Counting only lines below that contain the string "Review", give the total as a single number.

= Data listing =
__________________________________________________
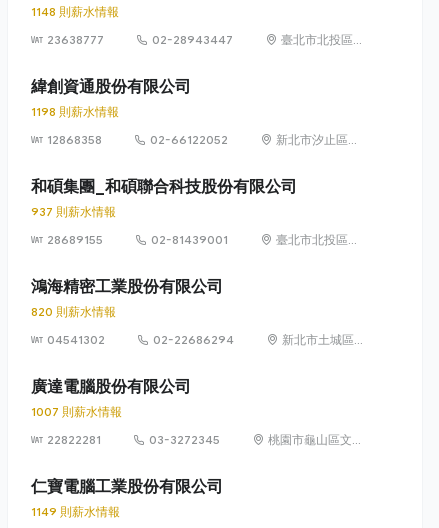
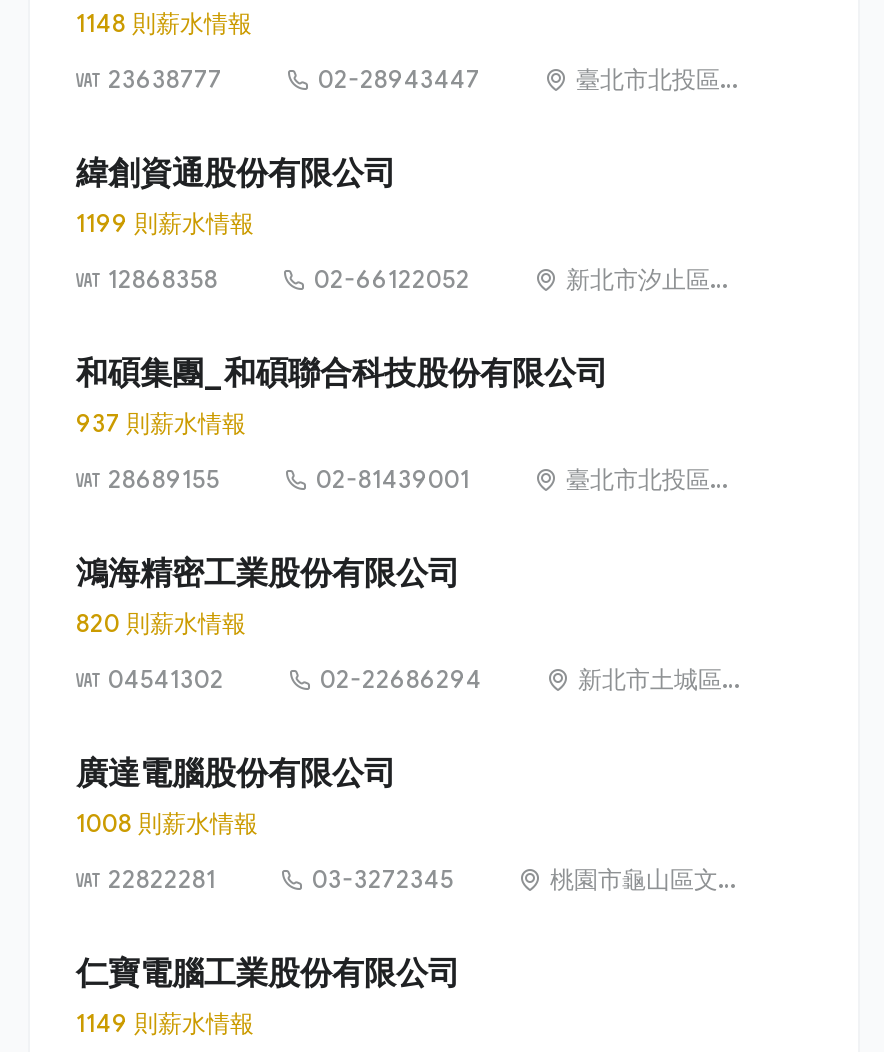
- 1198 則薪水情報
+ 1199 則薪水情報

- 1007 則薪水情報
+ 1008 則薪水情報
__________________________________________________
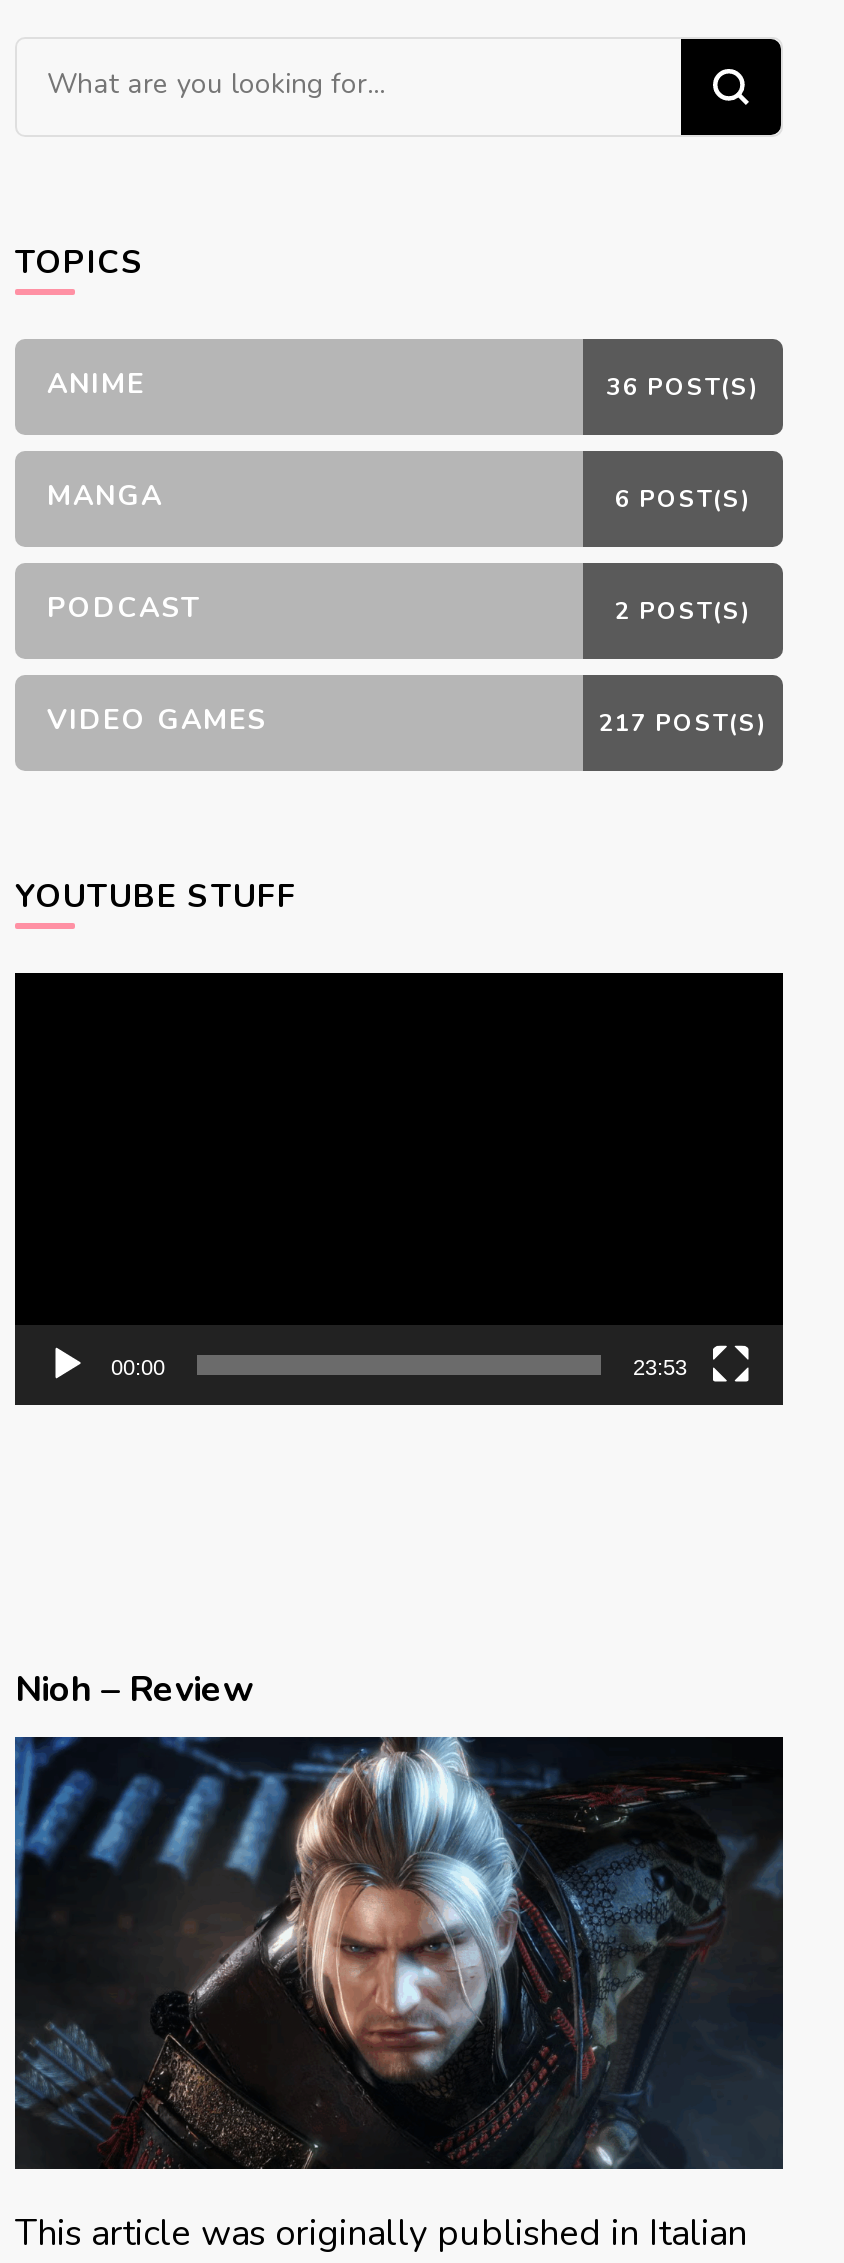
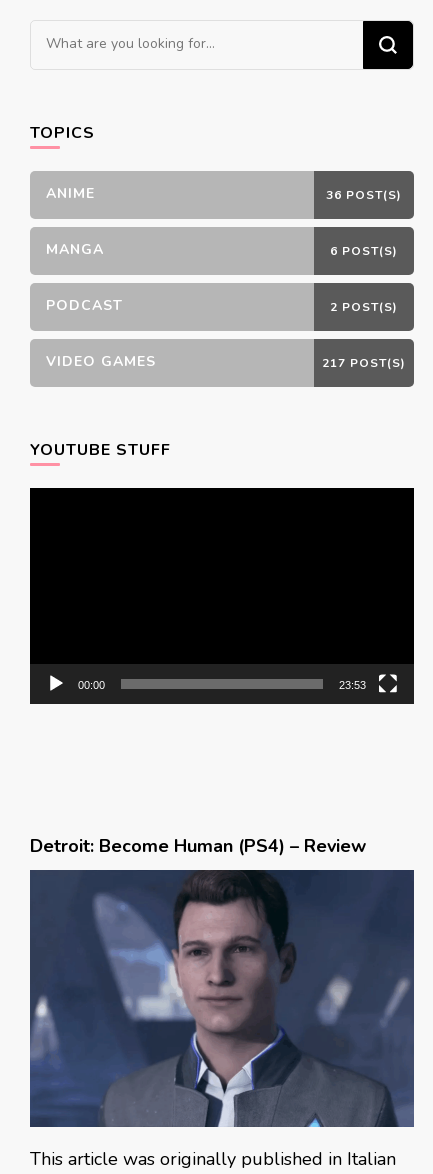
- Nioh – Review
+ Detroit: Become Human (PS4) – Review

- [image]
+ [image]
__________________________________________________
= Exercise response =
2